:: ABOUT THIS EXERCISE ::
Gather all lines in the entries below that include the word "letter".

☆ ☆ ☆ ☆

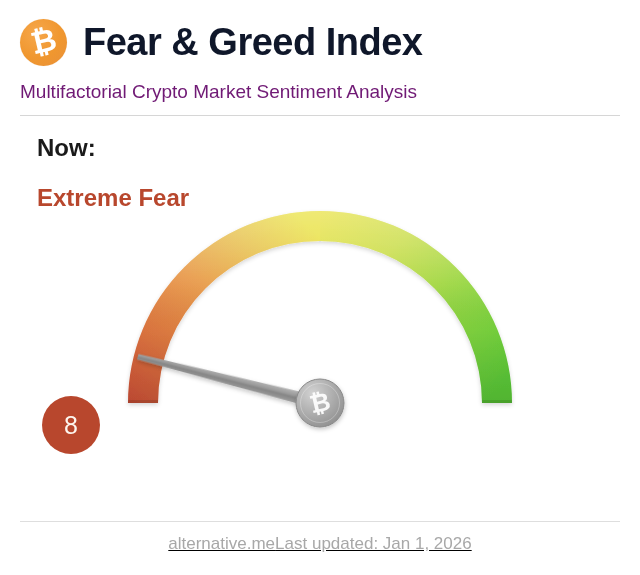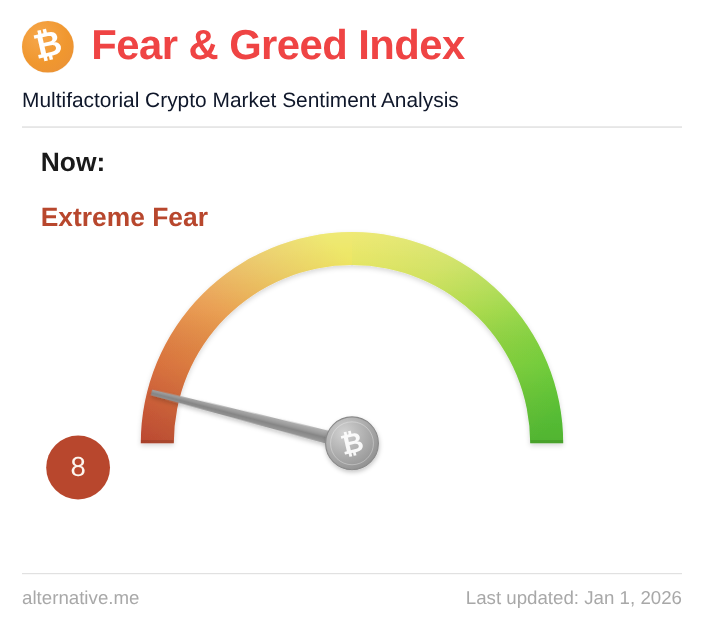--- a/index.html
+++ b/index.html
@@ -51,30 +51,30 @@
     font-weight: bold;
     line-height: 1;
     transform: rotate(-13deg);
     font-family: "DejaVu Sans", sans-serif;
     margin-top: -2px;
   }
   .title {
     margin-left: 16px;
     font-size: 38px;
     font-weight: bold;
-    color: #ef4444;
+    color: #0f172a;
     letter-spacing: -0.5px;
     white-space: nowrap;
     line-height: 1;
     text-align: right;
   }
   .subtitle {
     margin-top: 11px;
     font-size: 19px;
-    color: #0f172a;
+    color: #701a75;
     font-weight: normal;
     white-space: nowrap;
   }
   .divider {
     position: absolute;
     left: 20px;
     top: 115px;
     width: 600px;
     height: 1px;
     background: #d6d6d6;
@@ -143,22 +143,23 @@
     width: 600px;
     height: 1px;
     background: #dedede;
   }
   .footer {
     position: absolute;
     left: 20px;
     top: 534px;
     width: 600px;
     display: flex;
-    justify-content: space-between;
-    align-items: center;
+    justify-content: center;
+    align-items: center;
+    text-decoration: underline;
   }
   .footer-left, .footer-right {
     font-size: 17px;
     color: #a8a8a8;
     white-space: nowrap;
   }
 </style>
 </head>
 <body>
 

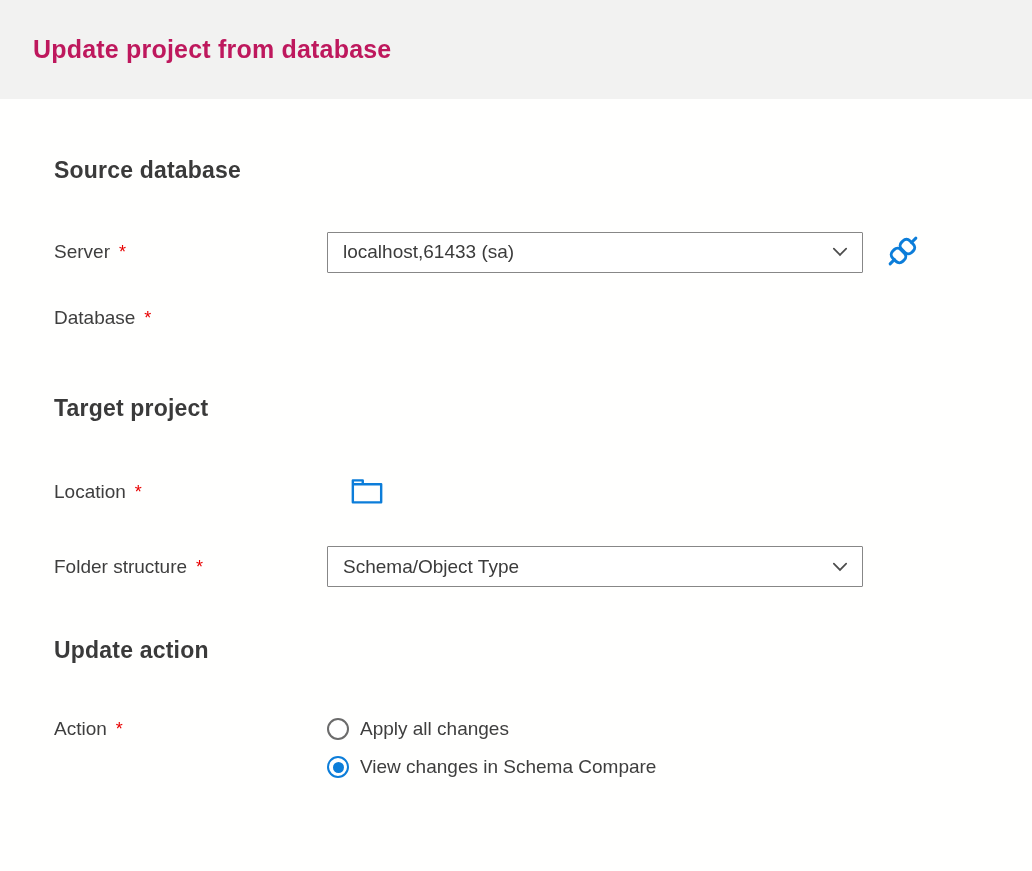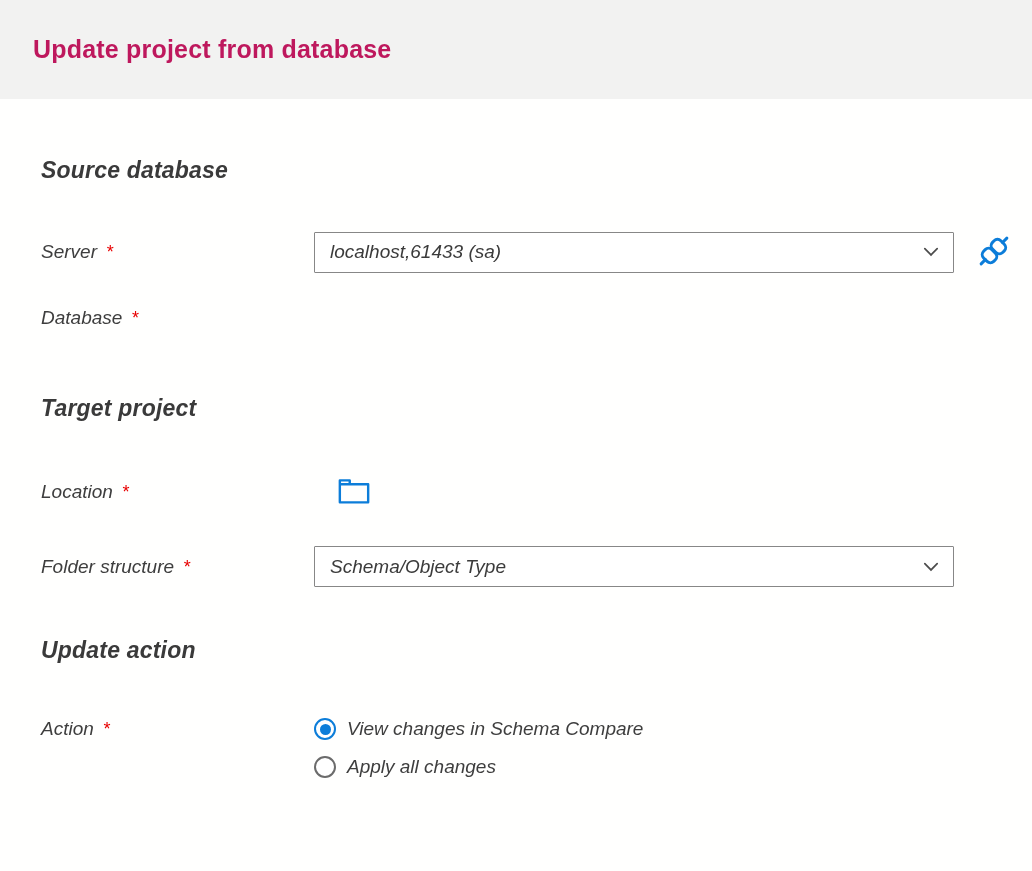--- a/index.html
+++ b/index.html
@@ -24,42 +24,42 @@
   }
   .titlebar{
     height:99px;
     background:var(--header-bg);
     display:flex;align-items:center;
     padding-left:33px;
   }
   .dialog-title{
     font-size:25px;font-weight:700;color:#be185d;letter-spacing:.2px;
   }
-  .content{padding:0 20px 0 41px;font-style:italic;}
+  .content{padding:0 20px 0 54px;}
   h2.section-title{
     font-size:23px;font-weight:700;color:var(--heading-text);letter-spacing:.2px;
   }
   h2.source{margin-top:58px;}
   h2.target{margin-top:66px;}
   h2.update{margin-top:50px;}
   .row{display:flex;align-items:center;gap:23px;}
   .row.server{margin-top:46px;}
   .row.database{margin-top:33px;}
   .row.location{margin-top:48px;}
   .row.folder{margin-top:32px;}
   .row.action{margin-top:53px;align-items:flex-start;}
   .label-col{
     flex:0 0 250px;width:250px;
     font-size:19px;color:var(--label-text);
     display:flex;align-items:baseline;
   }
   .req{color:var(--required);margin-left:9px;font-size:18px;line-height:1;}
   .control-col{display:flex;align-items:center;}
   .dropdown{
-    width:640px;height:41px;
+    width:536px;height:41px;
     border:1.5px solid var(--control-border);
     border-radius:1px;
     background:#fff;
     display:flex;align-items:center;
     padding:0 13px 0 15px;
     cursor:pointer;
   }
   .dd-value{
     flex:1 1 auto;
     font-size:19px;color:var(--value-text);
@@ -171,27 +171,27 @@
 
   <h2 class="section-title update">Update action</h2>
 
   <div class="row action">
     <div class="label-col">
       <span>Action</span>
       <span class="req">*</span>
     </div>
     <div class="radio-group">
       <label class="radio-option">
+        <span class="radio">
+            <span class="dot"></span>
+          </span>
+        <span class="radio-label">Apply all changes</span>
+      </label>
+      <label class="radio-option">
         <span class="radio selected">
             <span class="dot"></span>
           </span>
         <span class="radio-label">View changes in Schema Compare</span>
-      </label>
-      <label class="radio-option">
-        <span class="radio">
-            <span class="dot"></span>
-          </span>
-        <span class="radio-label">Apply all changes</span>
       </label>
     </div>
   </div>
 
 </main>
 
 </body></html>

☆ ☆ ☆ ☆

:: REPLY TO THE EXERCISE ::
     letter-spacing: -0.5px;
     font-size:25px;font-weight:700;color:#be185d;letter-spacing:.2px;
     font-size:23px;font-weight:700;color:var(--heading-text);letter-spacing:.2px;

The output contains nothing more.